Skadden Arps Slate Meagher & Flom has brokered a record-breaking $16.6bn (£10bn) settlement with the US Department of Justice (DoJ) for client Bank of America to resolve allegations of fraudulent mortgage handling.
The deal is the largest civil settlement from one single entity in American history and a win for assistant US attorney Leticia Vandehaar of the District of New Jersey, who led the investigation.
The Skadden team behind the historic deal is understood to be government enforcement partner John Caroll and corporate and commercial litigation partner Charles Smith.
The deal sees the bank paying out $9.65bn in cash and provide approximately $7bn worth of consumer relief. The cash portion consists of a $5.02bn civil monetary penalty and $4.63bn in compensatory remediation payments.

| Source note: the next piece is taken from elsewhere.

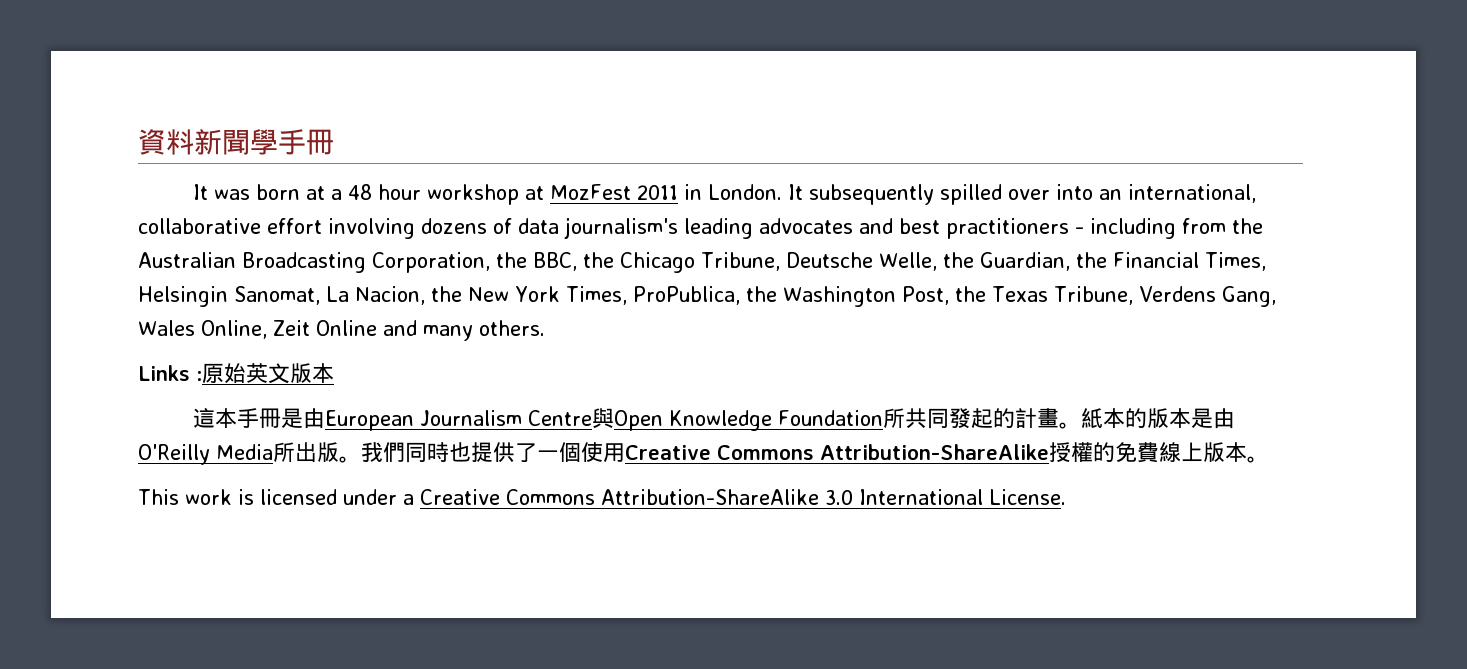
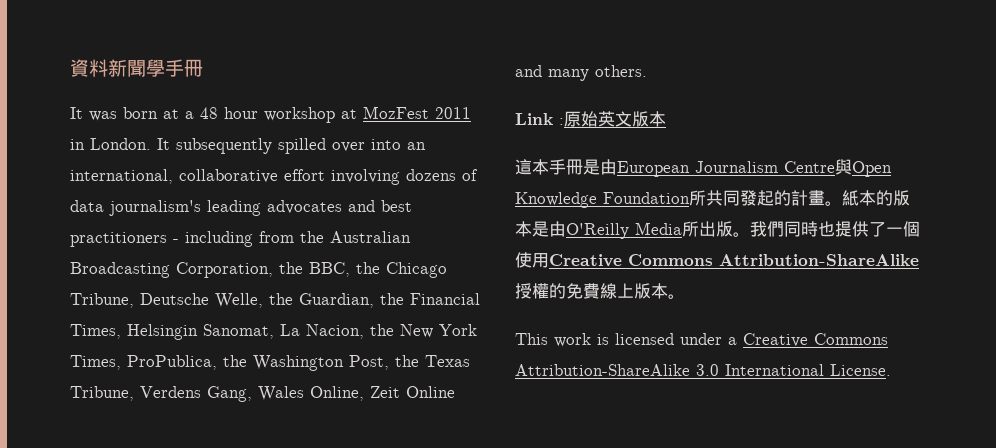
[138,365,190,381] Links -> [515,113,553,125] Link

“We believe this settlement, which resolves significant remaining mortgage-related exposures, is in the best interests of our shareholders, and allows us to continue to focus on the future,” said the bank’s CEO Brian Moynihan in a statement.
The settlement comes after an investigation into the origination of defective residential mortgage loans by Countrywide’s consumer markets division and Bank of America’s retail lending division as well as the fraudulent sale of such loans to the government-sponsored enterprises Fannie Mae and Freddie Mac.
The investigation into these practices and three private whistleblower lawsuits were also resolved with this settlement.
As part of this global resolution, the bank agreed to pay a $5bn penalty under the Financial Institutions Reform, Recovery and Enforcement Act (FIRREA) – the largest penalty to date since the act’s implementation in 1989 – and provide billions of dollars of relief to struggling homeowners, including funds that will help defray tax liability.
The DoJ said that a settlement does not release individuals from civil charges, nor does it absolve Bank of America from possible prosecution in future.
The largest previous settlement involved JP Morgan Chase, which in November 2013 agreed to pay $13bn and admit it sold billions in toxic mortgage investments. In July, Citigroup agreed to a $7bn settlement over similar DoJ allegations.